A sobrinha que sempre o tratara e, por direito próprio, se tornaria a única herdeira é que não gostou da conversa e faz valer a sua Vontade de Poder:
-Ò varinas dum corno, o que andandendes praí a aldeagar? Invejosas de merda! se vós passásseis o que eu passo a tirar aquela trampa do olho do homem todos os dias até as tripas vos saíam por essa boca! Putas! Metei-vos na vossa vida! Se tivésseis tanto que fazer como eu, não andáveis para aí a dar ao lambarão, feitas bácoras dum corno. Sempre a aldeagar, sempre a aldeagar!O dia que mordêreis a língua haveis de morrer com o vosso próprio veneno!
Linguinha de trapos é que a alfácea não era. O certo é que o Mnel voltou e ainda durou um bom par de anos até que o mal lhe apanhou partes vitais do cérebro e acabou por o levar. Dores que o homem passou não se desejam nem ao pior dos inimigos.
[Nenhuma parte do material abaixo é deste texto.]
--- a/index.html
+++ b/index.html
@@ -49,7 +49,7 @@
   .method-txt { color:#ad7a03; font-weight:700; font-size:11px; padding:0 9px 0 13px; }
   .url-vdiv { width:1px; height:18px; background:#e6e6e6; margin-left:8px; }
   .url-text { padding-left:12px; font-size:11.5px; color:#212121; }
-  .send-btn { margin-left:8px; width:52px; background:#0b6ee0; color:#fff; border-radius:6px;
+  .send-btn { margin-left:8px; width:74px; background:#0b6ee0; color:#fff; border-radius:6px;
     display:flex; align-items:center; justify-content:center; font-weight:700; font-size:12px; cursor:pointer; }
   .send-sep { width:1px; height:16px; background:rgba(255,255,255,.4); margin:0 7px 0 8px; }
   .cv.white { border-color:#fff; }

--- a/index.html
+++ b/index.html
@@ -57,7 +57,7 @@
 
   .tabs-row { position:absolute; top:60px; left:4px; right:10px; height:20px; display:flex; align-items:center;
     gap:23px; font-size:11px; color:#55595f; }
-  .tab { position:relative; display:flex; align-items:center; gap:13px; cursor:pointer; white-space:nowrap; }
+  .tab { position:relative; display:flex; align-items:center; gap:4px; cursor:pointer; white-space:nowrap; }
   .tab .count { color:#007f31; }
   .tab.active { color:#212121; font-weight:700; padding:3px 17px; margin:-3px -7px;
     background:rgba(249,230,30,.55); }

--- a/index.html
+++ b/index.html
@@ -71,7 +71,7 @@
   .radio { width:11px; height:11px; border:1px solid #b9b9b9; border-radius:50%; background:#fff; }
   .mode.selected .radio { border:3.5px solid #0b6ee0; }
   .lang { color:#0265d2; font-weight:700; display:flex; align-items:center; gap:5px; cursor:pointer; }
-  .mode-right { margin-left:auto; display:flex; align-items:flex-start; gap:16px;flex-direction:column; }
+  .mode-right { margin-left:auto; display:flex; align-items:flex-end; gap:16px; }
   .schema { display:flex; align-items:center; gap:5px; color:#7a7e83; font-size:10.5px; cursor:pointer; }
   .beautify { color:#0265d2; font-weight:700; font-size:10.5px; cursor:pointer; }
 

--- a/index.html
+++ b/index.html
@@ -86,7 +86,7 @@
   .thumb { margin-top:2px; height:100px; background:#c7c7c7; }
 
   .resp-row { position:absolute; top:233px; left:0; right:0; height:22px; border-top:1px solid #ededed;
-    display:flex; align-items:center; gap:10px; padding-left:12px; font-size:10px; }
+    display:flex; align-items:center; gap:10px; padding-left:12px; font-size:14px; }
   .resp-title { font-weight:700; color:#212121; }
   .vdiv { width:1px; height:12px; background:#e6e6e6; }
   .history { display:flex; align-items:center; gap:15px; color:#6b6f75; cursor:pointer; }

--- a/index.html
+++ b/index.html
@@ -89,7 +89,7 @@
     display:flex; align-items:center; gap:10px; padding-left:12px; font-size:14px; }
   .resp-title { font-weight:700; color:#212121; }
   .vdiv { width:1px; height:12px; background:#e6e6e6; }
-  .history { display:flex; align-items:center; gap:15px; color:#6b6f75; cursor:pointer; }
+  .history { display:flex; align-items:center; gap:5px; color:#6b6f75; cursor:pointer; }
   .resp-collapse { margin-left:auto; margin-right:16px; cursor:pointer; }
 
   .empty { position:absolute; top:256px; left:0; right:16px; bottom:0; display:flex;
O tempo é como a água: aquele tudo apaga e esta tudo lava, (menos a má língua), ambos correm, fluem e, embora fisicamente, ao contrário do que o velho SKOTEINÒS, Heraclito de Éfeso, dizia - que tu não te podes banhar duas vezes na mesma água dum rio - ou o que dá na mesma, - a história não se repete - verdade é que o eterno retorno anda aí e que que cada ano há uma Primavera, nova e diferente da anterior, é verdade, mas sempre Primavera, a deixar compreender Chatelêt:" em tudo o que permanece, algo está em mudança, e em tudo o que se altera algo há que sempre fica" Eu sou sempre eu mas sempre diferente de mim "- basta ver as fotos do B.I. .
Mas agora reparo eu!, Que diabo estou eu para aqui a aldeagar!?
Ficai-vos com um
XI GGGGGRRRRRRRRAAAAAAANNNNNNNNNNDDDDDDDDDDDDEEEEEEEEE!